Na coordenação da campanha de Garotinho, em 2018, Cleiton conheceu a mulher, com quem tem uma filha — ele é pai de outros sete, de relacionamentos anteriores. Chamada carinhosamente de “Lindinha”, Lindalva é adepta de artes marciais e também trabalhou para Garotinho. Mas a união, que culminou com um casamento em fevereiro, parece ser o único resquício do período em que atuou para o ex-governador. Depois de se aproximar de Witzel, Cleiton se afastou de Garotinho.

— Antes, Cleiton ia com frequência à casa do Garotinho. Agora, mesmo Garotinho com a saúde debilitada, ele não aparece nem liga. Cleiton é super dedicado a quem está servindo no momento, mas muda de grupo político com extrema facilidade — opina um aliado próximo do ex-governador.

Cleiton nega um afastamento estratégico, bem como a versão de que foi apresentado a Witzel por Garotinho.

— Eu não sabia que ele estava doente. Até estive com a ( deputada federal) Clarissa Garotinho no Palácio Guanabara na semana passada, mas não sabia disso — afirmou Cleiton, dizendo ter Cesar Maia como um “pai” , Witzel como um “irmão” e Garotinho como “um bom camarada com quem trabalhei”.

Além das funções que competem à Secretaria de Governo, Cleiton acumula uma tarefa extraoficial curiosa. Ele é responsável por uma “vaquinha” para a compra de vinhos, charutos e acepipes servidos nas confraternizações das noites de quinta-feira, no Palácio Guanabara. Com o mesmo discurso, pede R$ 100 a prefeitos, deputados, vereadores, secretários e figuras do Judiciário que vão aos encontros. Quando vai à Alerj, alguns parlamentares lhe oferecem, ironicamente, notas de R$ 50 e R$ 100.

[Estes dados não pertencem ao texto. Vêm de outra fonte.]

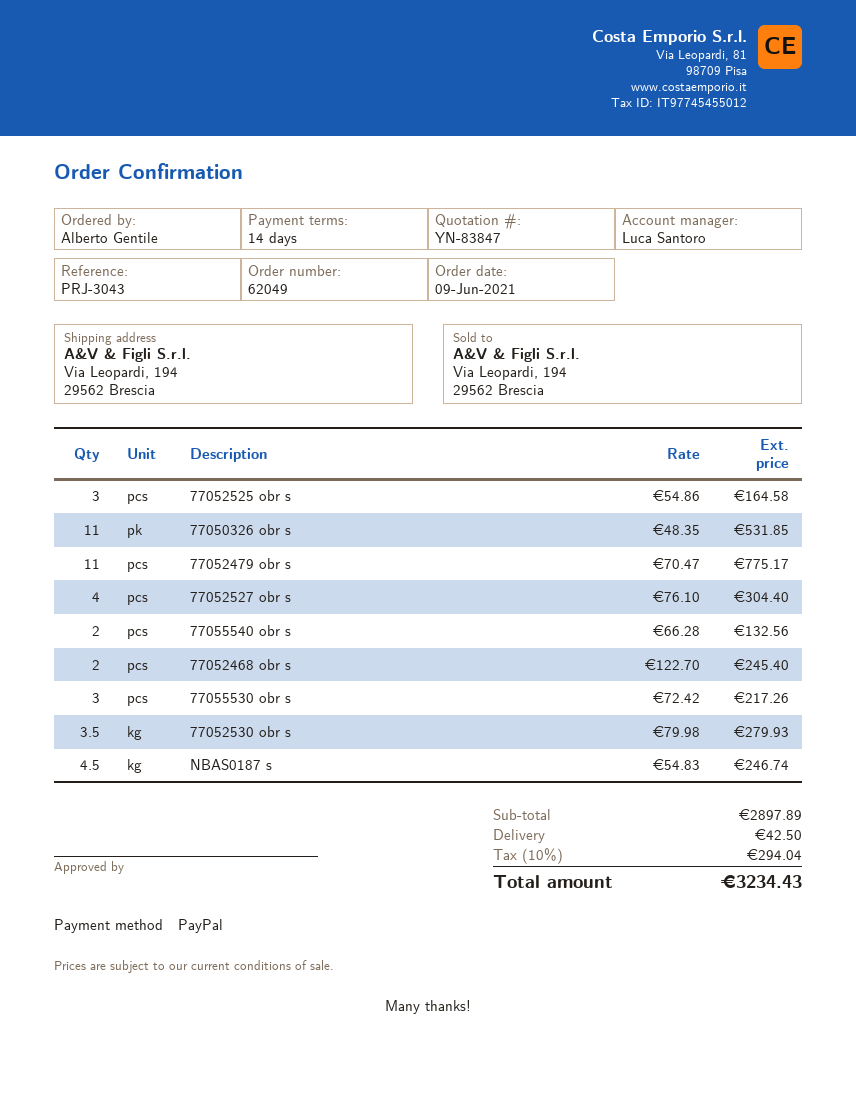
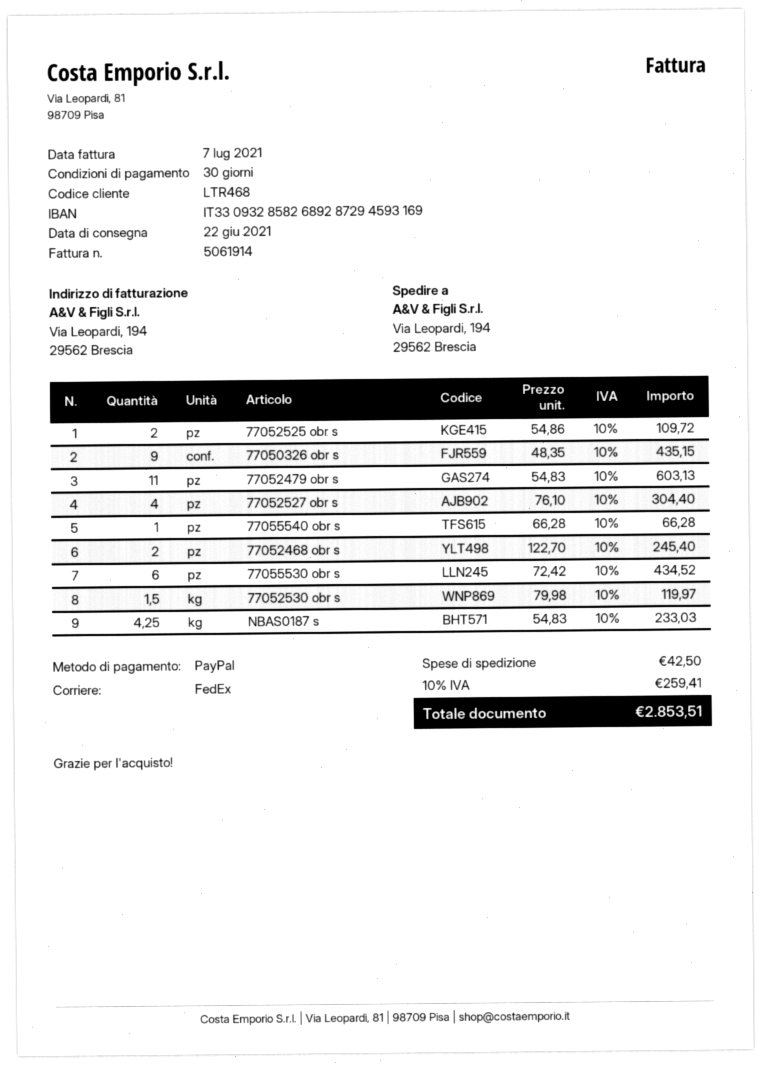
payment terms: 14 days -> 30 days
77052525 obr s: 3 x 54.86 = 164.58 -> 2 x 54.86 = 109.72
77050326 obr s: 11 x 48.35 = 531.85 -> 9 x 48.35 = 435.15
77052479 obr s: 11 x 70.47 = 775.17 -> 11 x 54.83 = 603.13
77055540 obr s: 2 x 66.28 = 132.56 -> 1 x 66.28 = 66.28
77055530 obr s: 3 x 72.42 = 217.26 -> 6 x 72.42 = 434.52
77052530 obr s: 3.5 x 79.98 = 279.93 -> 1.5 x 79.98 = 119.97
NBAS0187 s: 4.5 x 54.83 = 246.74 -> 4.25 x 54.83 = 233.03
tax: 10% = 294.04 -> 10% = 259.41
total: 3234.43 -> 2853.51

— Eu peço para quem puder trazer um vinho, uma carne, algo do tipo. Quem não pode, peço que contribua. Não seria correto usar dinheiro público, não é?

Quando soube que a reportagem o retrataria como o novo homem forte do governo, protestou:

— Você vai me deixar mal aqui. O homem forte é o vice, Cláudio Castro. Sou só um fiel escudeiro do Witzel.

Neste momento da entrevista, Lindalva, que o aguardava para jantar, entrou no gabinete. Ele aponta para a lutadora:

— Minha esposa é braba, hein! Olha lá…

Quanto ao vídeo que fez de Witzel logo após o sequestro na Ponte Rio-Niterói, Cleiton nunca publicou o conteúdo. O secretário diz que foi sua a ideia de filmar.

— Queria captar o encontro do governador com os policiais. Não sabia que toda a imprensa estaria de frente quando saltamos do helicóptero. Já apaguei o vídeo — assegura ele, que aparece nas fotos de jornais filmando Witzel.

Quanto a seu futuro político, o secretário, que tem sido especulado sobre uma candidatura a prefeito, despista.

— Vou fazer o que o governador mandar — jura.